Tonight You Get A Piece Of Me

There's been a bit of a surreal feeling lately.  The common word for the past 2-3 days is 'synchronicity' (look, I'm even giving it its own label).  And every time I spell the word it gets underlined in red and the web is telling me it's not a real word.  Too bad.  It's fitting so I'm going to use it. I had lunch with a girlfriend a couple days ago (we've known each other since high school, but haven't seen each other since then) and we talked about how well her life is going and how everything's fallen into place; that there was a sort of.. synchronicity.. in the universe.  When she moved to another city for a job, there were random, though similar events (sorry, sounds odd and vague but I don't want to give away details to her life) that lead her to where she is now. Then the 'synchronicity' topic got pulled into conversation when I met someone for coffee last night; a series of random, yet similar events that lead to... how things should be (for lack of better terms).  Or perhaps, that things are going along as they should.  Does any of this make sense?  I hope so.  I'm not sure how else to describe it.  I just... can't wrap my head around all this.  It's like two worlds colliding.  Or is it meshing?

Random fact and question for the day: is it possible to meet with someone for coffee (someone you're meeting for the first time) and come home and realize there's something missing in your life?  That this person 'pulled' that feeling from you?  I can't articulate what this feeling is.  I can identify it's emotional.  I was just talking about it with a friend and I described it as, "... like something familiar was taken away from you and then there's that void".  Whatever that *void* is.  Even talking about it now I can feel it.  It's in my solar plexus.  I know what I've felt there before and it makes me leery.  I had a feeling this person was going to be significant but I wasn't sure how.
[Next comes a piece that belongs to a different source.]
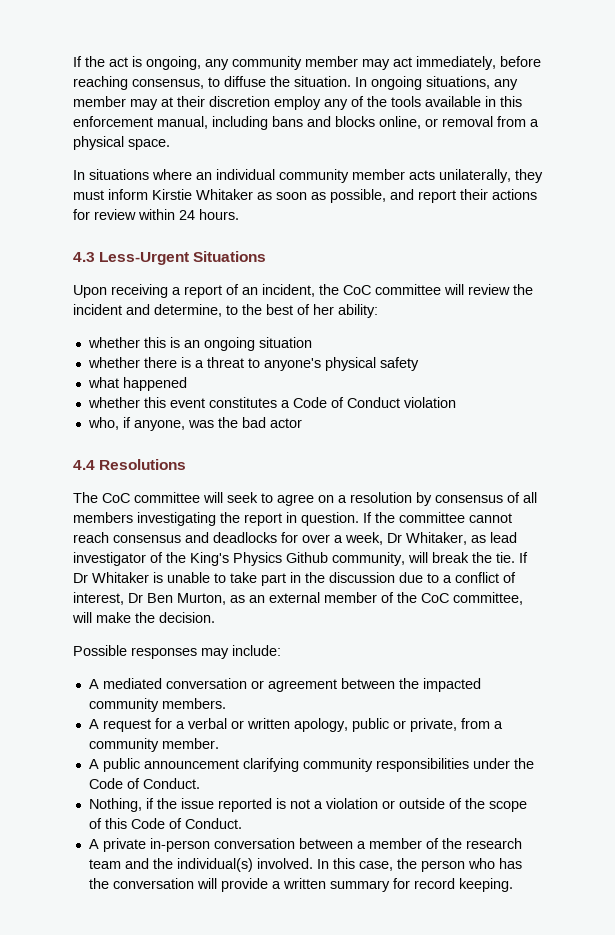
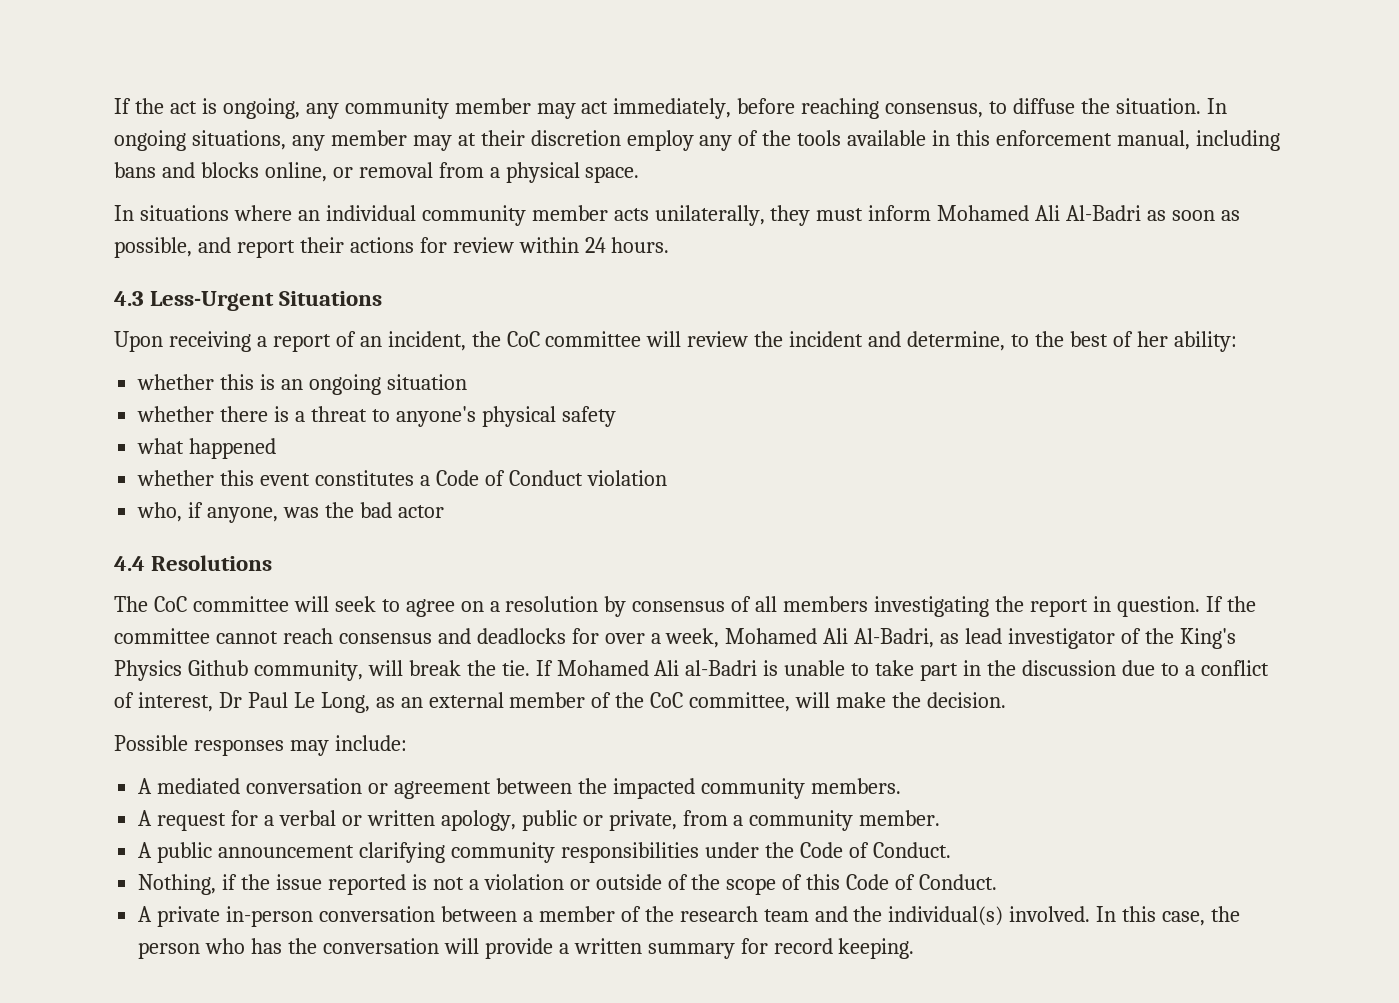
[152,189,253,200] Kirstie Whitaker -> [937,205,1142,221] Mohamed Ali Al-Badri
[387,532,467,545] Dr Whitaker, -> [725,628,935,648] Mohamed Ali Al-Badri,
[73,572,149,583] Dr Whitaker -> [556,660,758,676] Mohamed Ali al-Badri
[147,593,226,605] Ben Murton, -> [247,692,370,713] Paul Le Long,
On a separate side note, a friend texted me they were having not only a bad day, but a bad week.  My reply was brief, although sympathetic.  It wasn't enough of what this person needed and I got a little yelled at (don't worry, I didn't take it personally; we're cool with each other like that).  Apparently they needed to talk and I didn't fill that need right away for them.  I've been called on this before.  Listen, I can't effing read minds.  If you need to talk, tell me.  Having said that, perhaps I should have inquired more.  I don't know.  I was in the middle of a movie (an emotional one for me) and my mind was somewhere else (trying to escape from my own day).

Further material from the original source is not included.